The entries below contain a line with "align-items: center ->" and a line with "margin-top: 8px ->". Retype exactly everything from the first down to the second, both included, and nothing else.

[GIVEN DATA Boundary: Start]

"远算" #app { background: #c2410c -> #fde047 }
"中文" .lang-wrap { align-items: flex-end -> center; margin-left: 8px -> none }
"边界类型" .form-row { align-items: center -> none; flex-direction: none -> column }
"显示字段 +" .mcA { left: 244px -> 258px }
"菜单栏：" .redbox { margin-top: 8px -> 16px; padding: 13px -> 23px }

[GIVEN DATA Boundary: End]
[GIVEN DATA Boundary: Start]

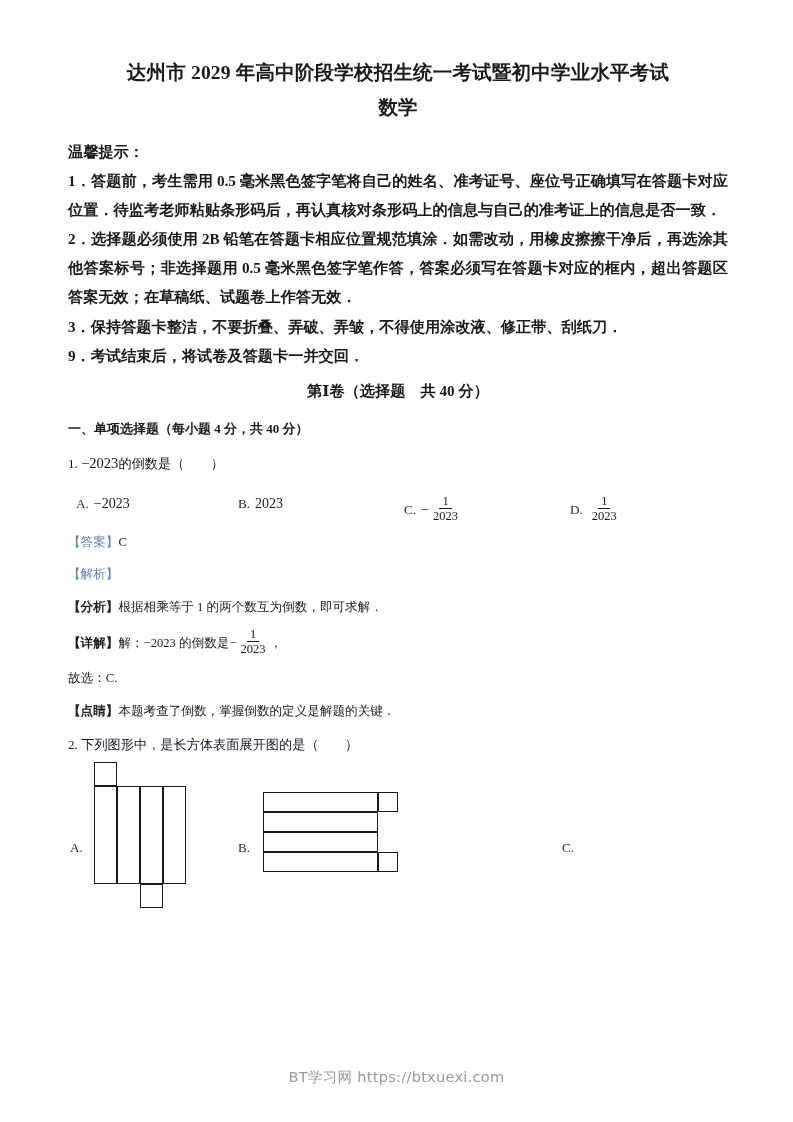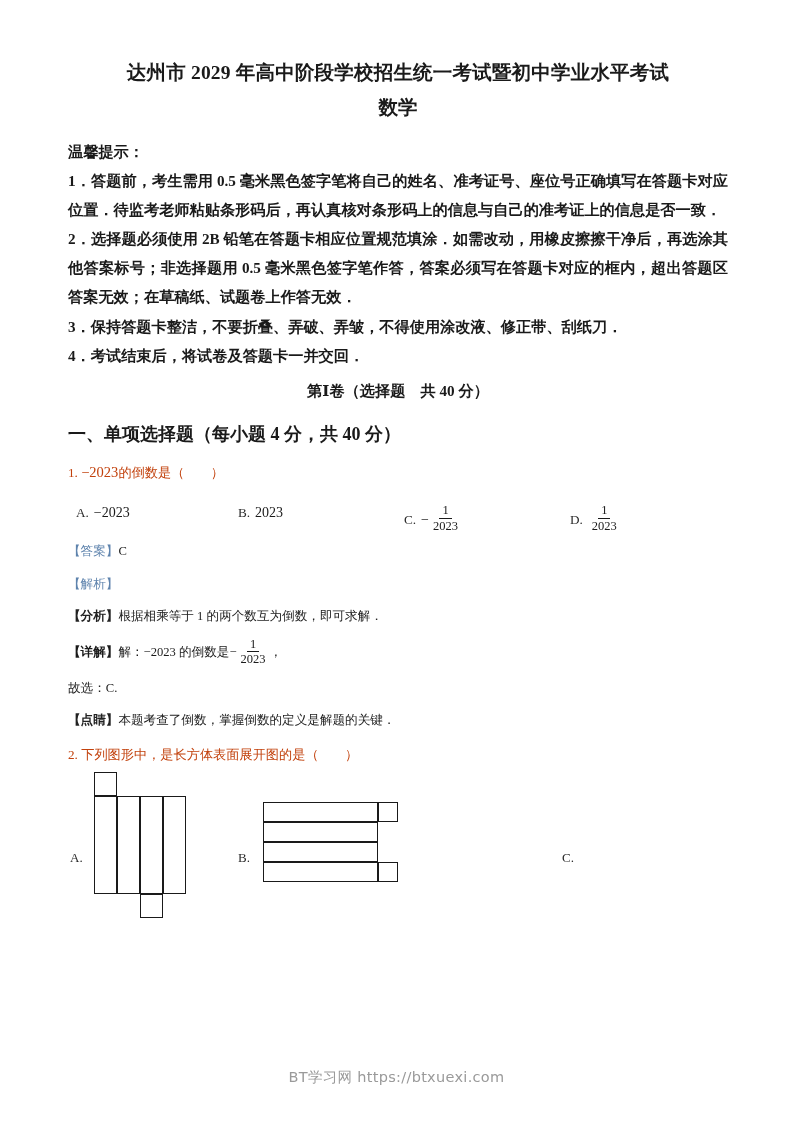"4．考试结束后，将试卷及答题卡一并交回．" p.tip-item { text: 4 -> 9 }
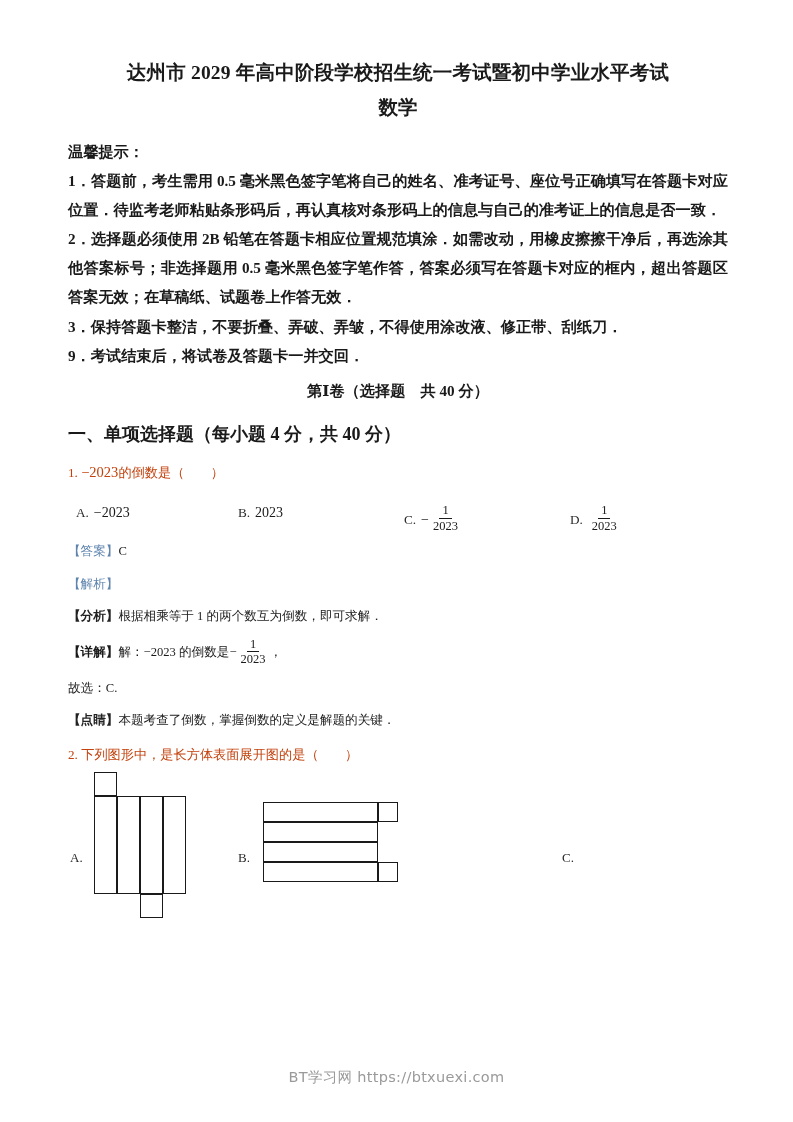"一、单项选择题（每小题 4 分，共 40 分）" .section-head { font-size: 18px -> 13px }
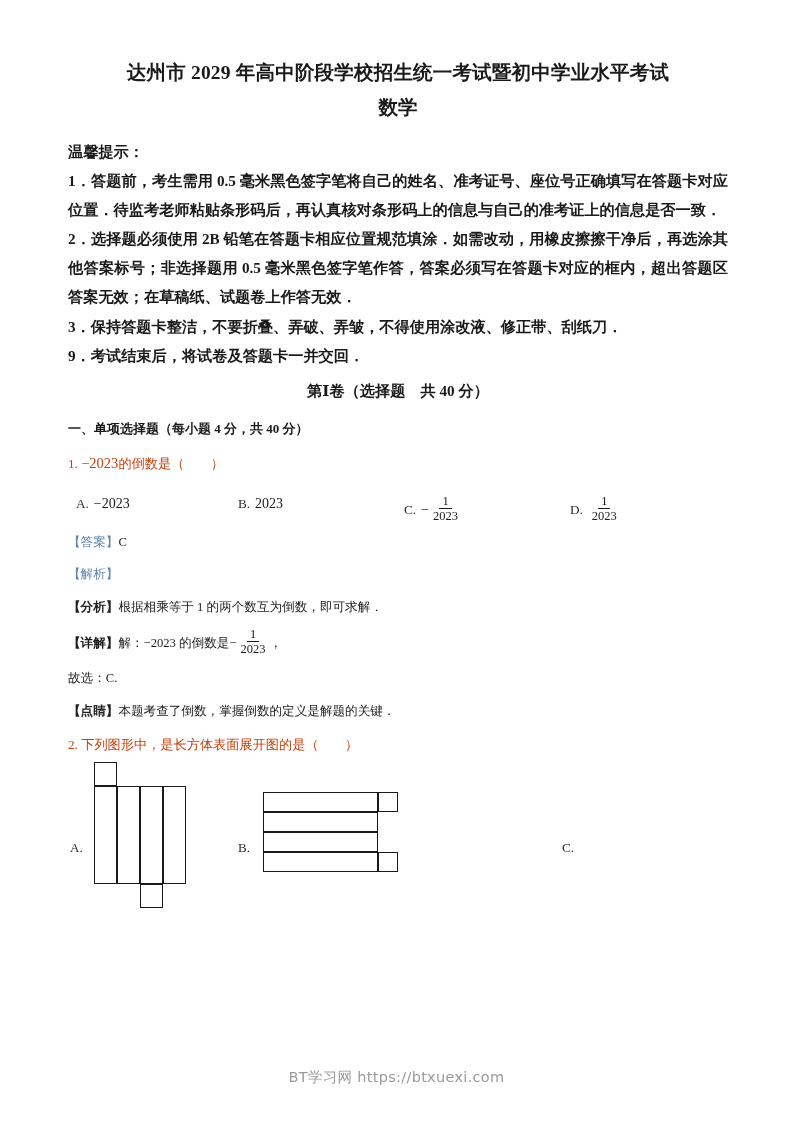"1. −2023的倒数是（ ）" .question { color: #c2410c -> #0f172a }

[GIVEN DATA Boundary: End]

EXERCISE ANSWER:
"边界类型" .form-row { align-items: center -> none; flex-direction: none -> column }
"显示字段 +" .mcA { left: 244px -> 258px }
"菜单栏：" .redbox { margin-top: 8px -> 16px; padding: 13px -> 23px }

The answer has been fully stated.